Influenza :: Roche files supplemental new drug application for Tamiflu

Roche has filed a supplemental new drug application (sNDA) with the U.S. Food and Drug Administration (FDA) to market Tamiflu (oseltamivir phosphate) capsules in pediatric doses of 30 mg and 45 mg. Tamiflu, which is indicated for the prevention and treatment of influenza types A and B in patients one year and older, is currently available in a 75 mg capsule for adults as well as liquid suspension formulation for children.

With a longer shelf life than the liquid suspension formulation (five years vs. 24 months), Tamiflu pediatric capsules provide a better option for government pandemic stockpiling and can be administered to children for seasonal influenza.

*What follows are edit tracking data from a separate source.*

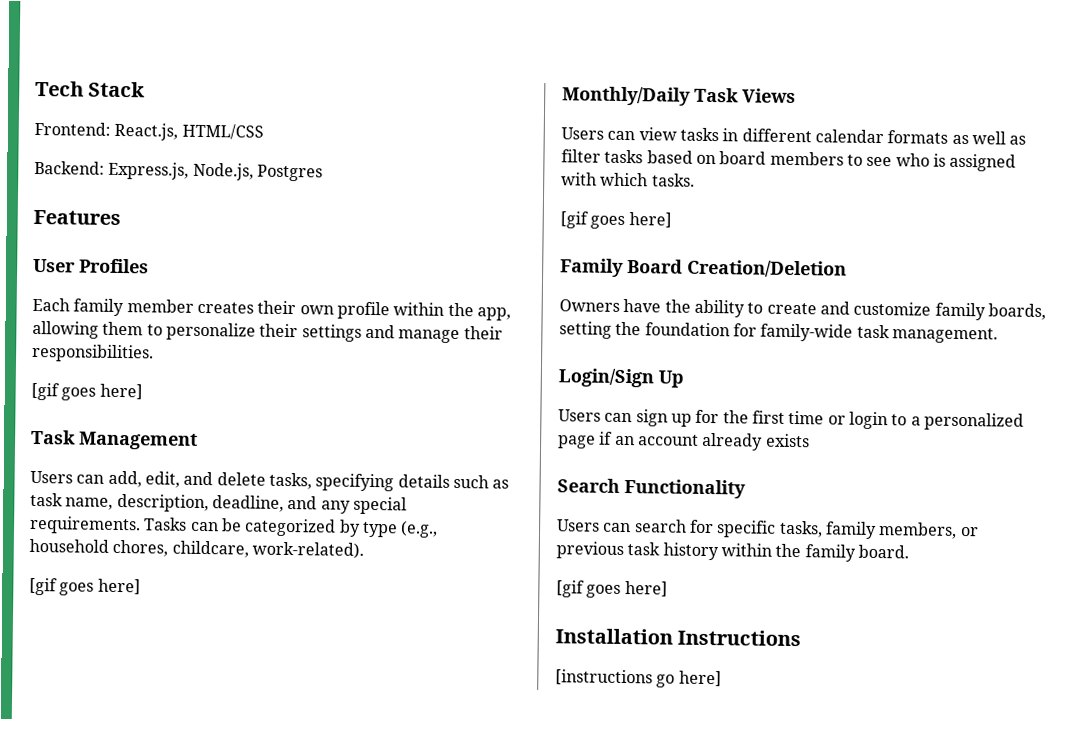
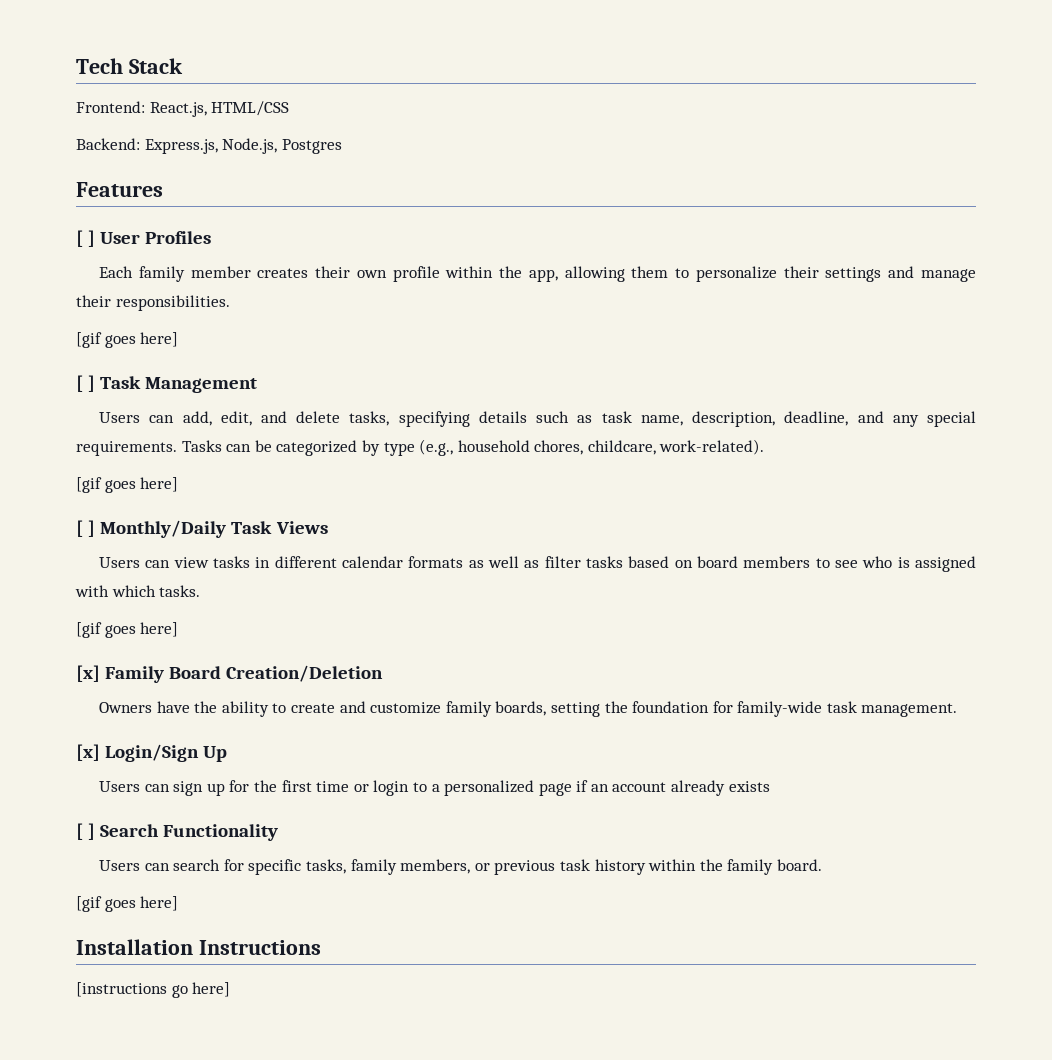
- User Profiles
+ [ ] User Profiles
- Task Management
+ [ ] Task Management
- Monthly/Daily Task Views
+ [ ] Monthly/Daily Task Views
- Family Board Creation/Deletion
+ [x] Family Board Creation/Deletion
- Login/Sign Up
+ [x] Login/Sign Up
- Search Functionality
+ [ ] Search Functionality

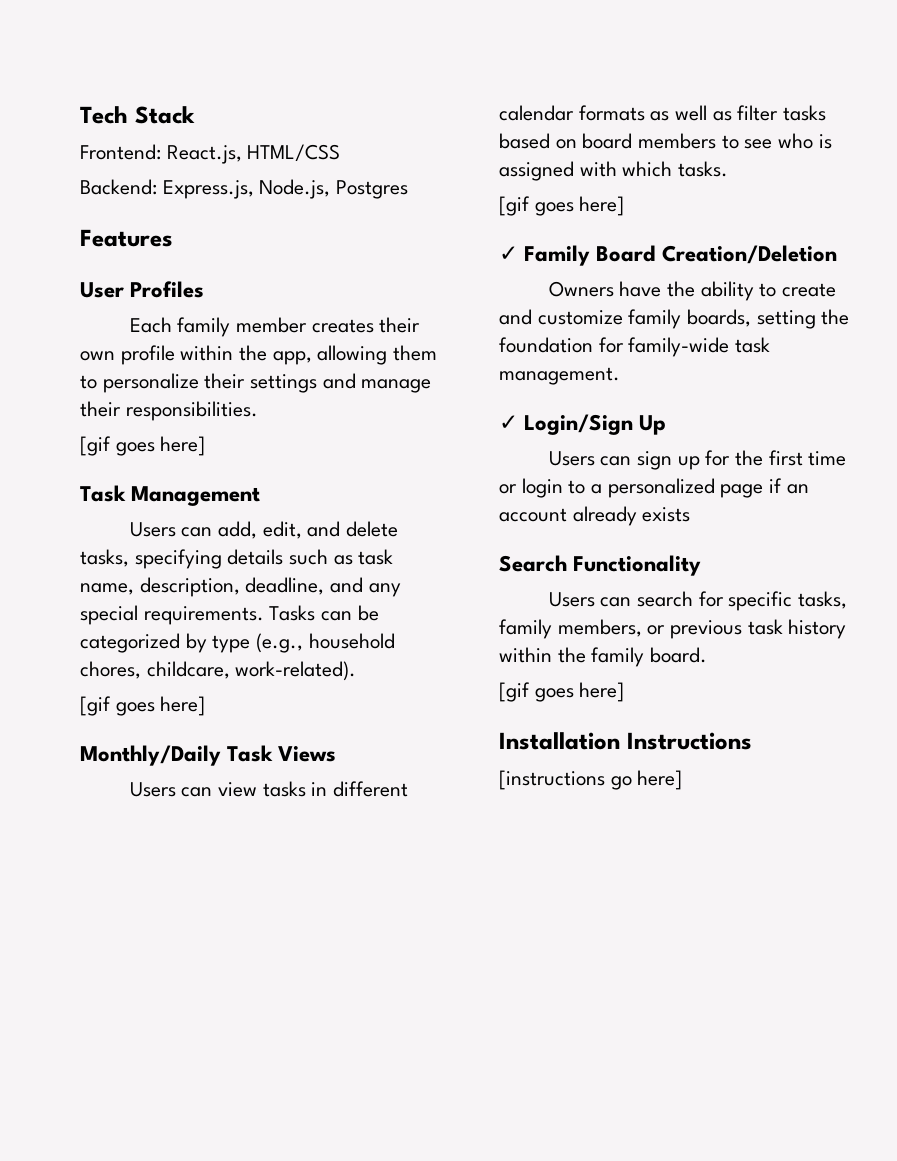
- [ ] User Profiles
+ User Profiles
- [ ] Task Management
+ Task Management
- [ ] Monthly/Daily Task Views
+ Monthly/Daily Task Views
- [x] Family Board Creation/Deletion
+ ✓ Family Board Creation/Deletion
- [x] Login/Sign Up
+ ✓ Login/Sign Up
- [ ] Search Functionality
+ Search Functionality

The application was filed based on information already available for the 75 mg capsule. The method of manufacturing will remain the same; the only change will be the size of the capsule and the amount of the active ingredient, oseltamivir phosphate, filled into the capsule. Roche is optimistic that the FDA will complete its review of the sNDA by mid-2007.

Flu’s Impact on Children

Research indicates that children are especially vulnerable to influenza and its complications. On average, one in three children in the U.S. is affected by influenza annually. Children are also two to three times more likely than adults to get sick with the flu, according to the National Institute for Allergies and Infectious Diseases (NIAID).

Additionally, children represent a population that is both highly vulnerable to influenza infection and one of the most important links in its transmission. Experts believe that compared with adults, children do not have as much natural immunity to influenza, because they have had less lifetime exposure. Close contact with each other in school, home and daycare settings increases children’s risk of getting and spreading the virus.

The Centers for Disease Control and Prevention (CDC) recommends three steps to protect against influenza: vaccination, good health/hygiene habits, and antiviral medications. When taken within 12-48 hours of symptom onset, antiviral medications like Tamiflu can help reduce the duration of symptoms. Tamiflu can be used preventively to help avoid the flu altogether. Clinical trials have shown Tamiflu to be up to 89 percent effective in preventing influenza illness when taken within 48 hours of exposure, which can help control spread in the workplace and other crowded settings.